### PROBLEM DESCRIPTION
Print again, word for word, all of the records below, and leave the pictures out.

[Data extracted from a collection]

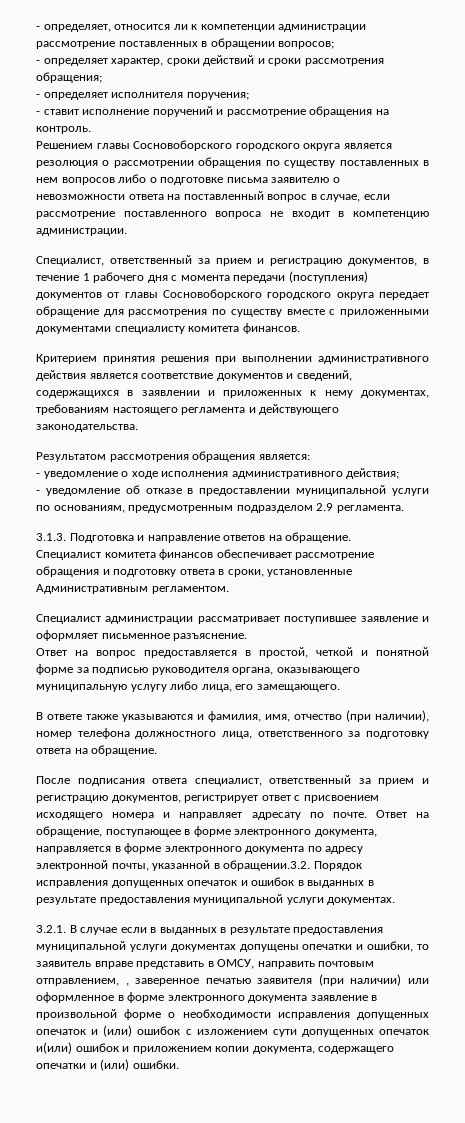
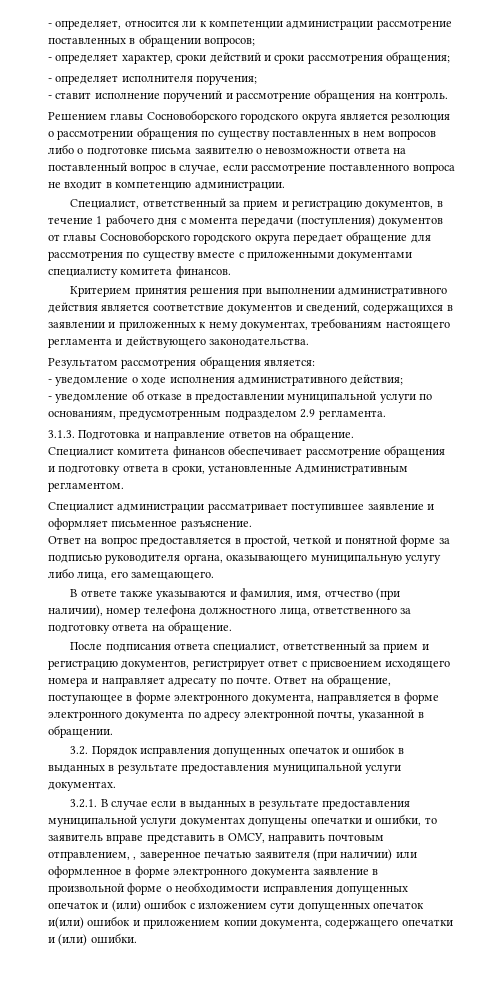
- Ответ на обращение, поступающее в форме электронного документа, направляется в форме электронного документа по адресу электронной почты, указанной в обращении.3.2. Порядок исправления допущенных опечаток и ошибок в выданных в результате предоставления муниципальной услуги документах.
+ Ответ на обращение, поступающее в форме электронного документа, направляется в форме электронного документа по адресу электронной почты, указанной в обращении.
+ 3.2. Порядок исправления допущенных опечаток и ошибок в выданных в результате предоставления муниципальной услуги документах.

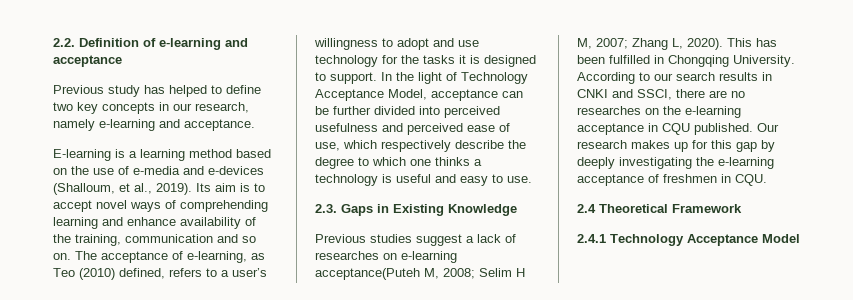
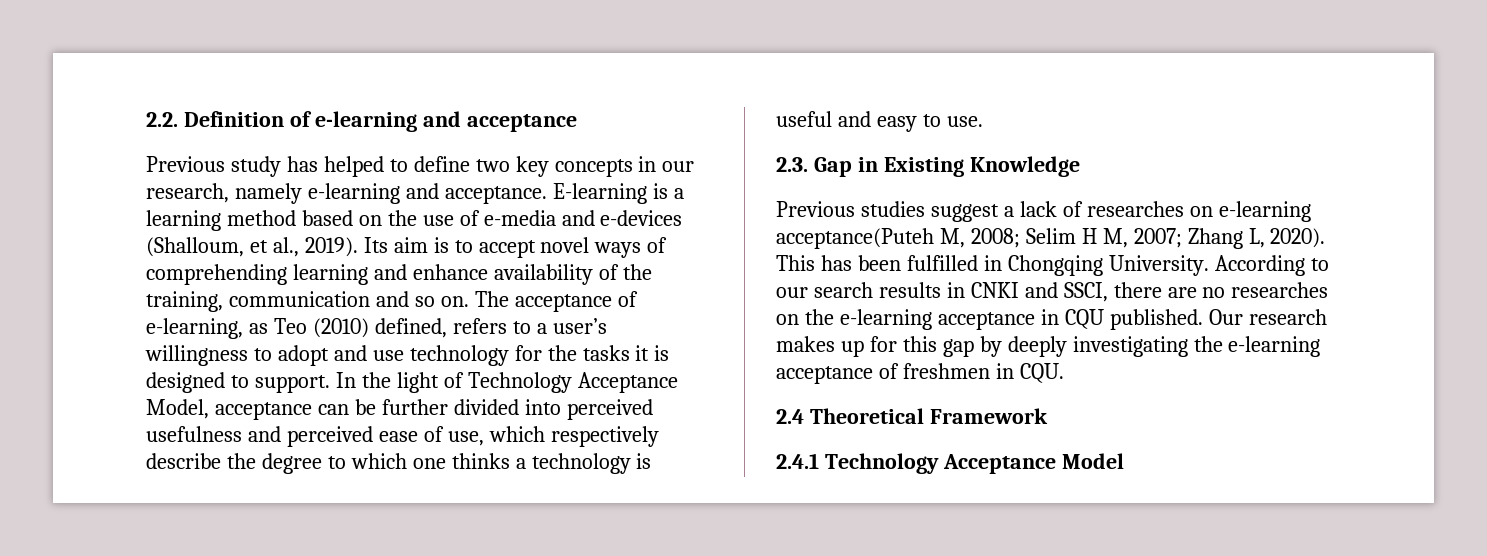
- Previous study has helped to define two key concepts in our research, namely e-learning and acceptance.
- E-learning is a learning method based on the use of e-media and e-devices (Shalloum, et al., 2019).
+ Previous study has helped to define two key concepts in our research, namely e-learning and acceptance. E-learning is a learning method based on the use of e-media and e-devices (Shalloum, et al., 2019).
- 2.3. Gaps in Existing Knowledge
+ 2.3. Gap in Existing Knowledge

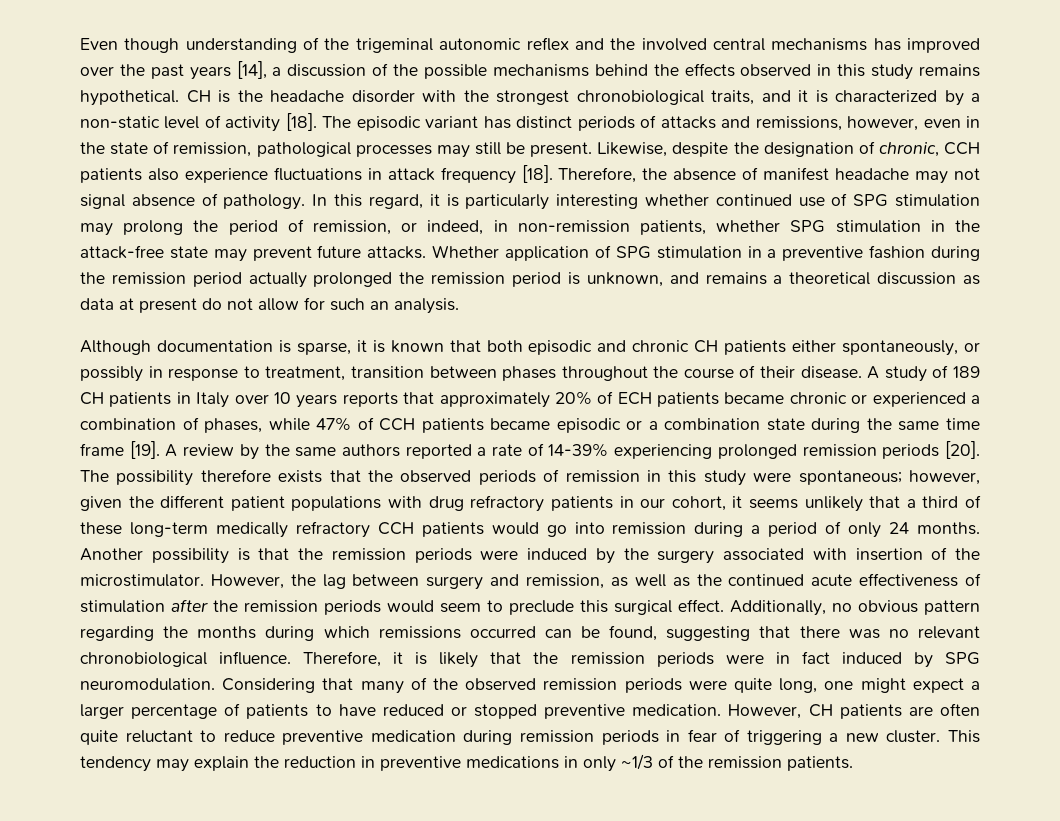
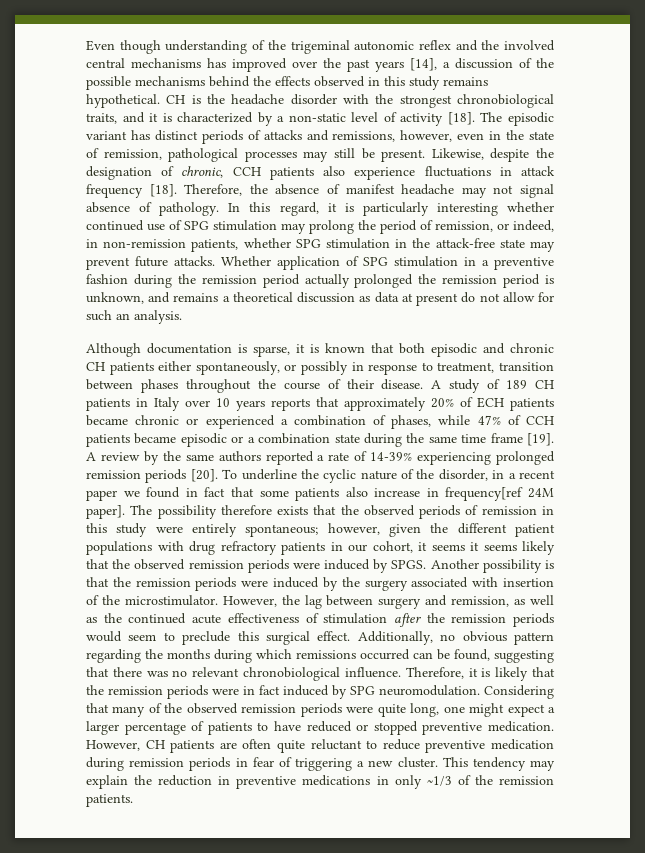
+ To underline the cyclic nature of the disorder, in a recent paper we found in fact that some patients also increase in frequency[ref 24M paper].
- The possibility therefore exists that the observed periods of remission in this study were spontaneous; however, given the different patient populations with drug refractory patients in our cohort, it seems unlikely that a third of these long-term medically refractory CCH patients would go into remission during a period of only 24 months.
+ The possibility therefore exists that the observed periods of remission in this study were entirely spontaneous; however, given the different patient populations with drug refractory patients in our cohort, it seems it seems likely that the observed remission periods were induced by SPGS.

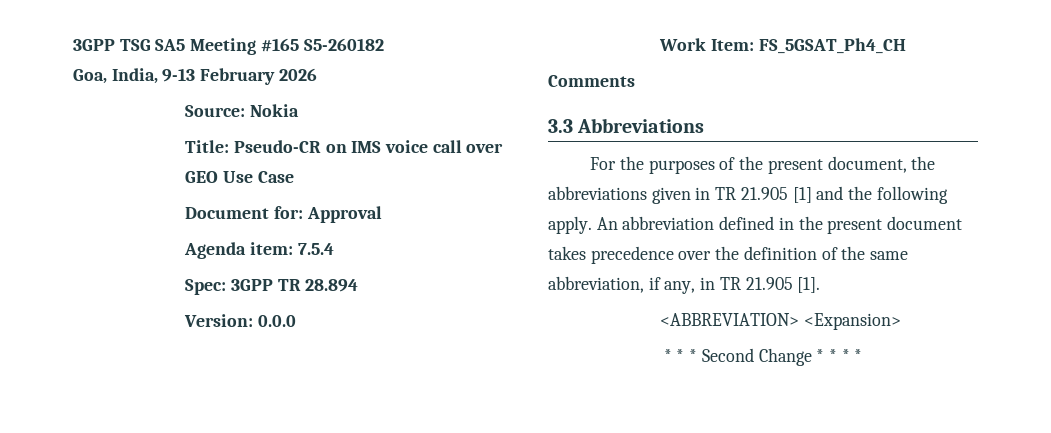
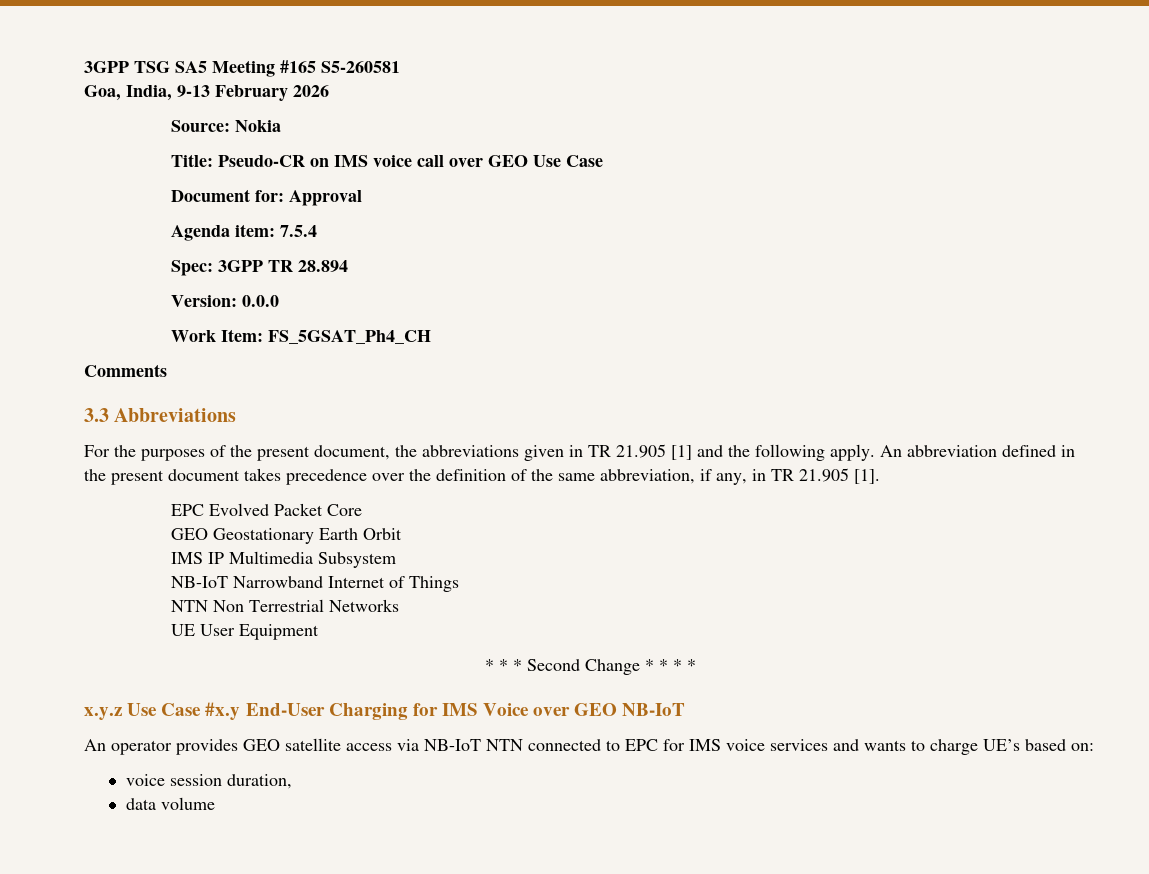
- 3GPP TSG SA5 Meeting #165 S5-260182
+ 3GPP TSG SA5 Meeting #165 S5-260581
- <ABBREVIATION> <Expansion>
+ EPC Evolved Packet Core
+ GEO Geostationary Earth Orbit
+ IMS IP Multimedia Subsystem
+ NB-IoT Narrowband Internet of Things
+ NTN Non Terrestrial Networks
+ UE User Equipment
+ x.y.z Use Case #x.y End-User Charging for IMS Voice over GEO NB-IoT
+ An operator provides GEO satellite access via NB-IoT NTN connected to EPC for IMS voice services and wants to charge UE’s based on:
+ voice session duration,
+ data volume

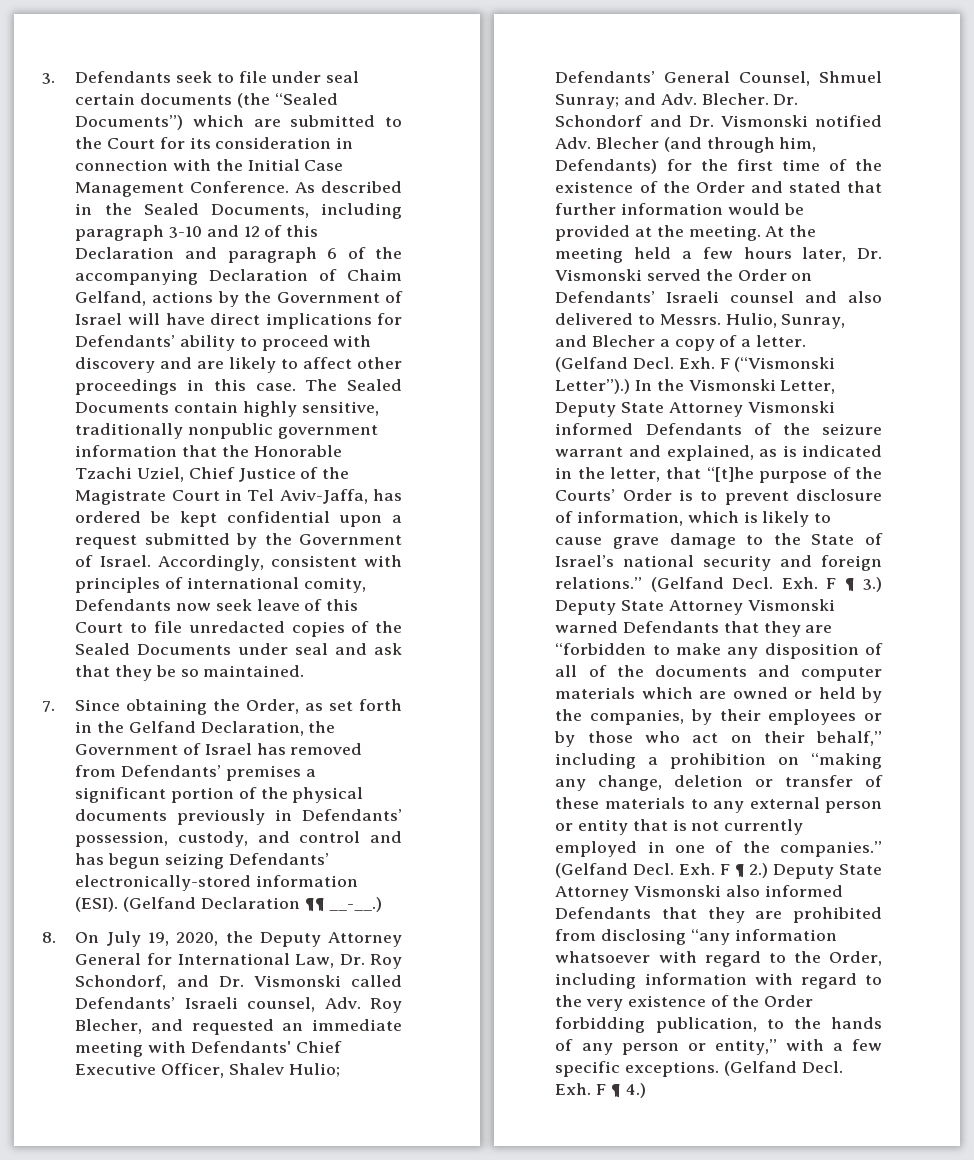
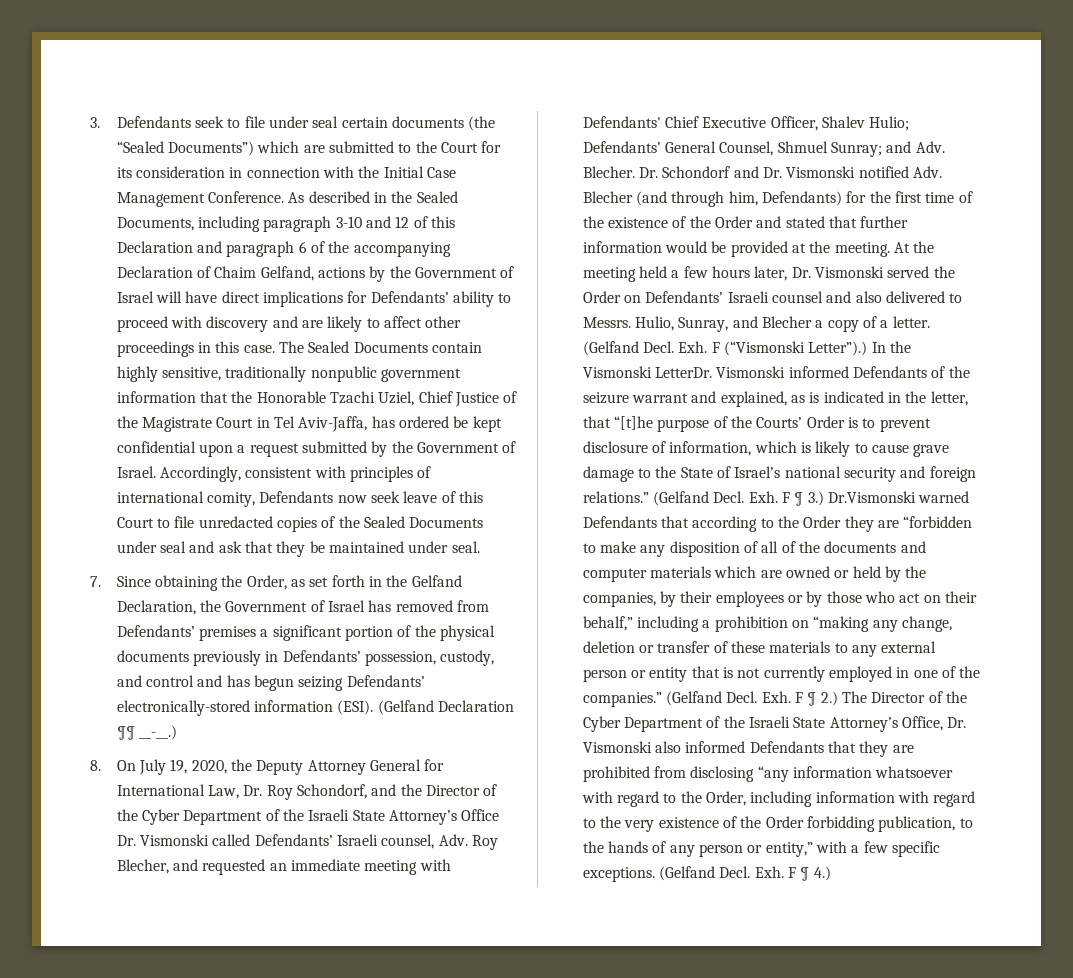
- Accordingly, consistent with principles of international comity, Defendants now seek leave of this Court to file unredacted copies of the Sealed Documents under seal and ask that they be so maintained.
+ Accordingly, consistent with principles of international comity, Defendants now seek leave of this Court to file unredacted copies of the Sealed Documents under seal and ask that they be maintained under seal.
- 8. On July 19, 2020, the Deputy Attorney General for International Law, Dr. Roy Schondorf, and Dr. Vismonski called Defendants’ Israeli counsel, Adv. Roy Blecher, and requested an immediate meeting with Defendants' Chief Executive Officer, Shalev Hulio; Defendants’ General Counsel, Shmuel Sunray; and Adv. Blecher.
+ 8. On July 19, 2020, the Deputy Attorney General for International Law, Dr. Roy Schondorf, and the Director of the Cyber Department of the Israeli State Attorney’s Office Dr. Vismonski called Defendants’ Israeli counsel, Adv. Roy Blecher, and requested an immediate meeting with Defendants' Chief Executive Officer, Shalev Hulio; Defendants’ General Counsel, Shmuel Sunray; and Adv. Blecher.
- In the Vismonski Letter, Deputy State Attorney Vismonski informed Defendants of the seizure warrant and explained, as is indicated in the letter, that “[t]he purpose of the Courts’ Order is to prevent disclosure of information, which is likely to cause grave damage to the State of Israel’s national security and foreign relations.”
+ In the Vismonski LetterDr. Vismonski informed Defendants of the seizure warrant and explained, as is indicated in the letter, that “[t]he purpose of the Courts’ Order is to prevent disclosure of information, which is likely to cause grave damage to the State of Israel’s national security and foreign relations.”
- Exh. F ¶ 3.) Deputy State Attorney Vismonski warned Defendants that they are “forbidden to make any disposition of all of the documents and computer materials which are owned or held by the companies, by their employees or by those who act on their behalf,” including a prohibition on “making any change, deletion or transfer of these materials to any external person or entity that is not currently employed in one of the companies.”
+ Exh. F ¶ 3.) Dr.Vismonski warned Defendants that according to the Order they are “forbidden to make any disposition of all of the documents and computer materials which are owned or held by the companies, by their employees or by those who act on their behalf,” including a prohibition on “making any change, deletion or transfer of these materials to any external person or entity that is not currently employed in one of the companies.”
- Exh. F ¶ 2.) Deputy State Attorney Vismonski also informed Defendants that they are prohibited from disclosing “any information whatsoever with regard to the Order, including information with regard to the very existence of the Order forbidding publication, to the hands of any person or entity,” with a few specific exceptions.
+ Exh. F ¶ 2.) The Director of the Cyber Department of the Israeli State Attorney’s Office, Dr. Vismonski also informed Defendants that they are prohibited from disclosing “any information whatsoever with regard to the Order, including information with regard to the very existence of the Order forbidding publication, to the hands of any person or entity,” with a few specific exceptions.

### SOLUTION FOR THIS PROBLEM
- Ответ на обращение, поступающее в форме электронного документа, направляется в форме электронного документа по адресу электронной почты, указанной в обращении.3.2. Порядок исправления допущенных опечаток и ошибок в выданных в результате предоставления муниципальной услуги документах.
+ Ответ на обращение, поступающее в форме электронного документа, направляется в форме электронного документа по адресу электронной почты, указанной в обращении.
+ 3.2. Порядок исправления допущенных опечаток и ошибок в выданных в результате предоставления муниципальной услуги документах.

- Previous study has helped to define two key concepts in our research, namely e-learning and acceptance.
- E-learning is a learning method based on the use of e-media and e-devices (Shalloum, et al., 2019).
+ Previous study has helped to define two key concepts in our research, namely e-learning and acceptance. E-learning is a learning method based on the use of e-media and e-devices (Shalloum, et al., 2019).
- 2.3. Gaps in Existing Knowledge
+ 2.3. Gap in Existing Knowledge

+ To underline the cyclic nature of the disorder, in a recent paper we found in fact that some patients also increase in frequency[ref 24M paper].
- The possibility therefore exists that the observed periods of remission in this study were spontaneous; however, given the different patient populations with drug refractory patients in our cohort, it seems unlikely that a third of these long-term medically refractory CCH patients would go into remission during a period of only 24 months.
+ The possibility therefore exists that the observed periods of remission in this study were entirely spontaneous; however, given the different patient populations with drug refractory patients in our cohort, it seems it seems likely that the observed remission periods were induced by SPGS.

- 3GPP TSG SA5 Meeting #165 S5-260182
+ 3GPP TSG SA5 Meeting #165 S5-260581
- <ABBREVIATION> <Expansion>
+ EPC Evolved Packet Core
+ GEO Geostationary Earth Orbit
+ IMS IP Multimedia Subsystem
+ NB-IoT Narrowband Internet of Things
+ NTN Non Terrestrial Networks
+ UE User Equipment
+ x.y.z Use Case #x.y End-User Charging for IMS Voice over GEO NB-IoT
+ An operator provides GEO satellite access via NB-IoT NTN connected to EPC for IMS voice services and wants to charge UE’s based on:
+ voice session duration,
+ data volume

- Accordingly, consistent with principles of international comity, Defendants now seek leave of this Court to file unredacted copies of the Sealed Documents under seal and ask that they be so maintained.
+ Accordingly, consistent with principles of international comity, Defendants now seek leave of this Court to file unredacted copies of the Sealed Documents under seal and ask that they be maintained under seal.
- 8. On July 19, 2020, the Deputy Attorney General for International Law, Dr. Roy Schondorf, and Dr. Vismonski called Defendants’ Israeli counsel, Adv. Roy Blecher, and requested an immediate meeting with Defendants' Chief Executive Officer, Shalev Hulio; Defendants’ General Counsel, Shmuel Sunray; and Adv. Blecher.
+ 8. On July 19, 2020, the Deputy Attorney General for International Law, Dr. Roy Schondorf, and the Director of the Cyber Department of the Israeli State Attorney’s Office Dr. Vismonski called Defendants’ Israeli counsel, Adv. Roy Blecher, and requested an immediate meeting with Defendants' Chief Executive Officer, Shalev Hulio; Defendants’ General Counsel, Shmuel Sunray; and Adv. Blecher.
- In the Vismonski Letter, Deputy State Attorney Vismonski informed Defendants of the seizure warrant and explained, as is indicated in the letter, that “[t]he purpose of the Courts’ Order is to prevent disclosure of information, which is likely to cause grave damage to the State of Israel’s national security and foreign relations.”
+ In the Vismonski LetterDr. Vismonski informed Defendants of the seizure warrant and explained, as is indicated in the letter, that “[t]he purpose of the Courts’ Order is to prevent disclosure of information, which is likely to cause grave damage to the State of Israel’s national security and foreign relations.”
- Exh. F ¶ 3.) Deputy State Attorney Vismonski warned Defendants that they are “forbidden to make any disposition of all of the documents and computer materials which are owned or held by the companies, by their employees or by those who act on their behalf,” including a prohibition on “making any change, deletion or transfer of these materials to any external person or entity that is not currently employed in one of the companies.”
+ Exh. F ¶ 3.) Dr.Vismonski warned Defendants that according to the Order they are “forbidden to make any disposition of all of the documents and computer materials which are owned or held by the companies, by their employees or by those who act on their behalf,” including a prohibition on “making any change, deletion or transfer of these materials to any external person or entity that is not currently employed in one of the companies.”
- Exh. F ¶ 2.) Deputy State Attorney Vismonski also informed Defendants that they are prohibited from disclosing “any information whatsoever with regard to the Order, including information with regard to the very existence of the Order forbidding publication, to the hands of any person or entity,” with a few specific exceptions.
+ Exh. F ¶ 2.) The Director of the Cyber Department of the Israeli State Attorney’s Office, Dr. Vismonski also informed Defendants that they are prohibited from disclosing “any information whatsoever with regard to the Order, including information with regard to the very existence of the Order forbidding publication, to the hands of any person or entity,” with a few specific exceptions.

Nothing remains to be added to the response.